- [MATERIAL PROVIDED]:
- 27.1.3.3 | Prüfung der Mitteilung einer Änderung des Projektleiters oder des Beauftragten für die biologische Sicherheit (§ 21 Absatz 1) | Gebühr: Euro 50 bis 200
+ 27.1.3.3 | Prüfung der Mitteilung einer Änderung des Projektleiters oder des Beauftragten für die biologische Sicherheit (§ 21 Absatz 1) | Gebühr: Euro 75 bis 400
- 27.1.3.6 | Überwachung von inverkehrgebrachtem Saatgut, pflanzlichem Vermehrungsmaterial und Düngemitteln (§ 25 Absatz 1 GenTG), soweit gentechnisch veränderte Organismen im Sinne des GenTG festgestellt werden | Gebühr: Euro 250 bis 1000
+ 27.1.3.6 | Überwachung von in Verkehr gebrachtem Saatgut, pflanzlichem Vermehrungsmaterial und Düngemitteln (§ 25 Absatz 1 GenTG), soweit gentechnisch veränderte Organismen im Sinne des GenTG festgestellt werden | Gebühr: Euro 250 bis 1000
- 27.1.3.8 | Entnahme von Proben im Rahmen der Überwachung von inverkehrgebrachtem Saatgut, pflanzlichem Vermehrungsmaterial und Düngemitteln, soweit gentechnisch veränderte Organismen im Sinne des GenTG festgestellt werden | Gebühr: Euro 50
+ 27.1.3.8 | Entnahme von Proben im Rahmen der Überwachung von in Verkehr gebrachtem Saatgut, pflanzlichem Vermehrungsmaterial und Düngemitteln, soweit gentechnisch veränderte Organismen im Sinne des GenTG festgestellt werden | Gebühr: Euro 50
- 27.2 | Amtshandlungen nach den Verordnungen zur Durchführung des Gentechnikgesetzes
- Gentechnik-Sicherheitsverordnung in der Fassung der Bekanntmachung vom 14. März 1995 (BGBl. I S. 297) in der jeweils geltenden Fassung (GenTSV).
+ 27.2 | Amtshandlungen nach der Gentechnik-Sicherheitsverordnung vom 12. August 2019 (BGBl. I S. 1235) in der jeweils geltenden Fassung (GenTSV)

- [TASK TO COMPLETE]: What is needed is an exact copy of every record above.

- [WRITTEN ANSWER]:
- 27.1.3.3 | Prüfung der Mitteilung einer Änderung des Projektleiters oder des Beauftragten für die biologische Sicherheit (§ 21 Absatz 1) | Gebühr: Euro 50 bis 200
+ 27.1.3.3 | Prüfung der Mitteilung einer Änderung des Projektleiters oder des Beauftragten für die biologische Sicherheit (§ 21 Absatz 1) | Gebühr: Euro 75 bis 400
- 27.1.3.6 | Überwachung von inverkehrgebrachtem Saatgut, pflanzlichem Vermehrungsmaterial und Düngemitteln (§ 25 Absatz 1 GenTG), soweit gentechnisch veränderte Organismen im Sinne des GenTG festgestellt werden | Gebühr: Euro 250 bis 1000
+ 27.1.3.6 | Überwachung von in Verkehr gebrachtem Saatgut, pflanzlichem Vermehrungsmaterial und Düngemitteln (§ 25 Absatz 1 GenTG), soweit gentechnisch veränderte Organismen im Sinne des GenTG festgestellt werden | Gebühr: Euro 250 bis 1000
- 27.1.3.8 | Entnahme von Proben im Rahmen der Überwachung von inverkehrgebrachtem Saatgut, pflanzlichem Vermehrungsmaterial und Düngemitteln, soweit gentechnisch veränderte Organismen im Sinne des GenTG festgestellt werden | Gebühr: Euro 50
+ 27.1.3.8 | Entnahme von Proben im Rahmen der Überwachung von in Verkehr gebrachtem Saatgut, pflanzlichem Vermehrungsmaterial und Düngemitteln, soweit gentechnisch veränderte Organismen im Sinne des GenTG festgestellt werden | Gebühr: Euro 50
- 27.2 | Amtshandlungen nach den Verordnungen zur Durchführung des Gentechnikgesetzes
- Gentechnik-Sicherheitsverordnung in der Fassung der Bekanntmachung vom 14. März 1995 (BGBl. I S. 297) in der jeweils geltenden Fassung (GenTSV).
+ 27.2 | Amtshandlungen nach der Gentechnik-Sicherheitsverordnung vom 12. August 2019 (BGBl. I S. 1235) in der jeweils geltenden Fassung (GenTSV)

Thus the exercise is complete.